By John and Diane.
Talking to your kids about Santa is tricky but how do you deal with it when you already are dealing with children with trust disorders and to whom lying is a real setback?
Kids with attachment disorders or RAD will most likely already be distrustful of the Santa "mythology" and may see your embracing of the story for younger children in the home as a betrayal or indicator that you are untrustworthy or a liar in all circumstances. How do you handle this delicate situation while maintaining the Christmas spirit? One reader asked and this is how we've handled it successfully in the past. Read on....
Q: How do you talk to kids with trust issues about Santa Claus?
A: The Foster kids I have had in the past have come to me usually not believing in Santa already. They have been let down so many times in the past, at Christmas time and all year round, that they have grown up past their physical age and are too cynical for the belief in things like Santa Claus.
When it comes up in my household, like, if I have younger kids in the home, I ask them not to ruin it for the younger children and ask them to help me “be Santa.” I let them help pick out the special toys or gifts the younger kids get from Santa, wrap them and while doing so they learn about the joy of giving and being part of making that special memory for the younger kids.

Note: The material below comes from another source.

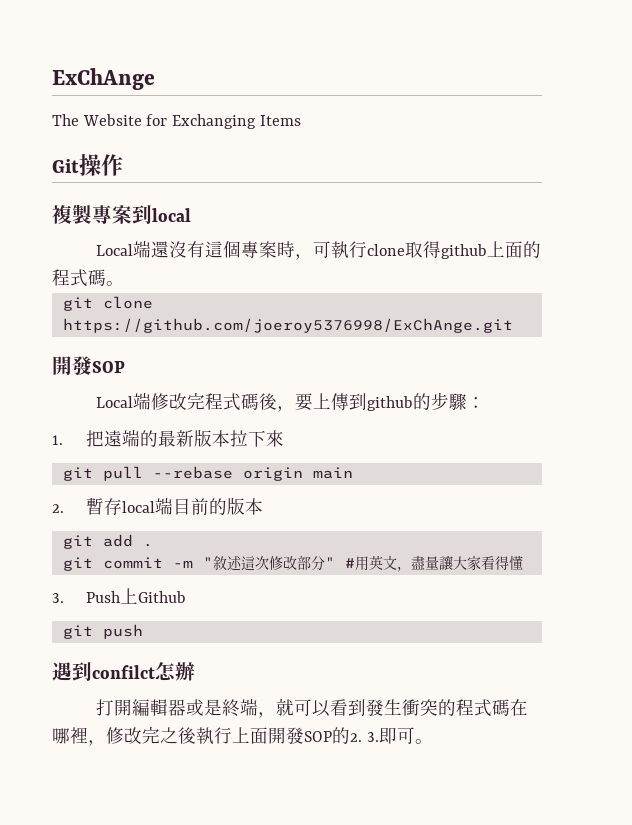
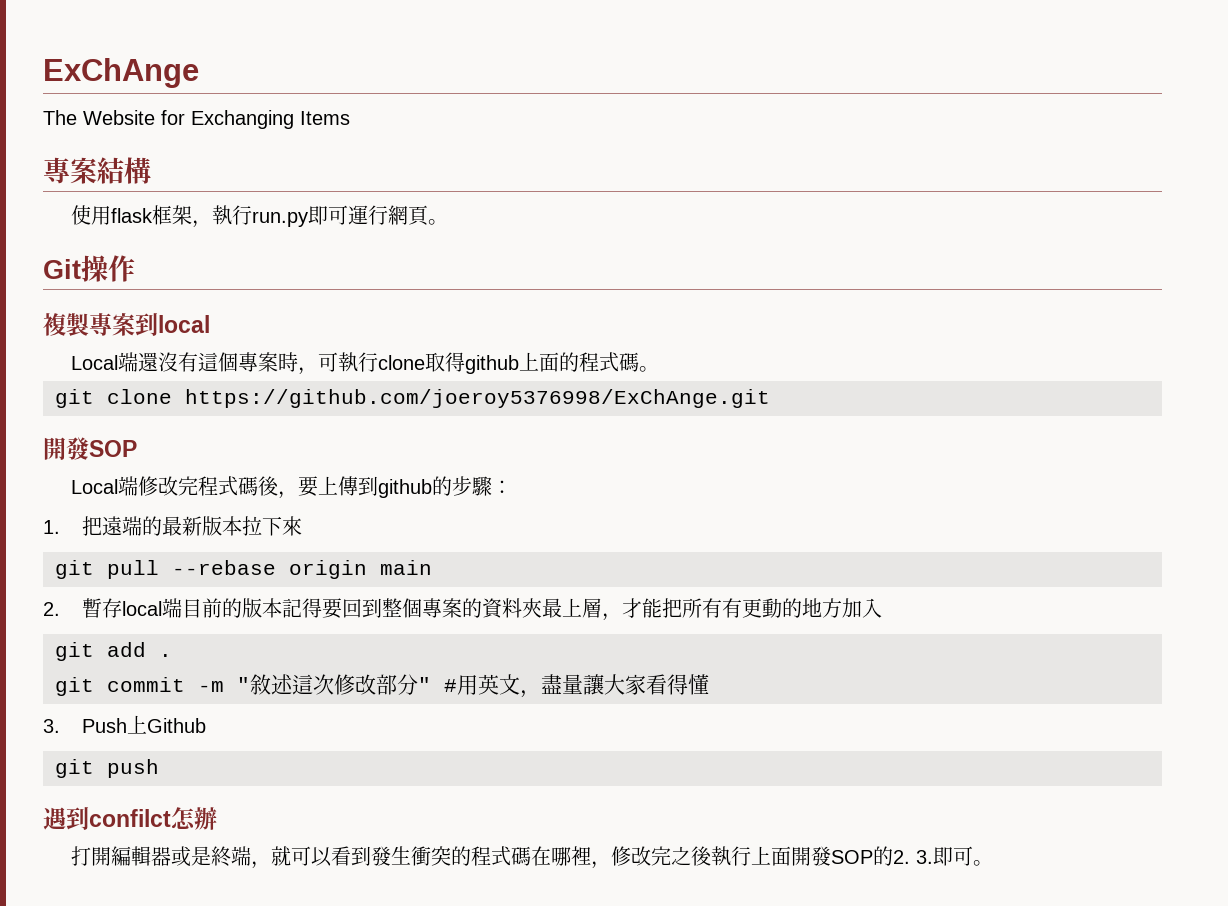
+ 專案結構
+ 使用flask框架，執行run.py即可運行網頁。
- 2.暫存local端目前的版本
+ 2.暫存local端目前的版本記得要回到整個專案的資料夾最上層，才能把所有有更動的地方加入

I tell them “Santa Claus is alive…in all of us.”
I might also talk about how we are working in the “spirit of Santa,” or “In the spirit of St. Nicholas” just as we work in the spirit of Jesus. I would tell them the story of St. Nick and the history of it to help build some new memories for them about the holiday and Santa icon.
If a child approaches me and says, “Santa isn’t real is he?” I simply say, “The spirit of St. Nick exists” and let it go at that…
Here’s more information on telling kids about Santa from Science Daily:
Parents Should Let Kids' Beliefs About Santa Develop Naturally, Expert Says
Dec. 11, 2012 — When it comes to Santa Claus, a Kansas State University expert says let children believe in the jolly old elf as long as they want
ared Durtschi, an assistant professor in Kansas State University's marriage and family therapy program, says there is no particular age when a child should stop believing in Santa, and that children will often come to realize the truth gradually as they grow older.
"I don't think it's necessary for parents to decide upon a time to tell their children there is no Santa," Durtschi said. "As children develop, the magical thinking that is so common in kids, which allows them to so readily accept all the details of Santa Claus, will give way and they will soon figure it out on their own."
Durtschi said that by telling the truth about Santa before a child has figured it out on his or her own, parents might unintentionally lessen the excitement of the Christmas season for their children.
"Christmas tends to be more fun for those kids who believe in Santa compared to those who do not," he said. "It may be unnecessary to spoil the excitement for the child until they outgrow the belief."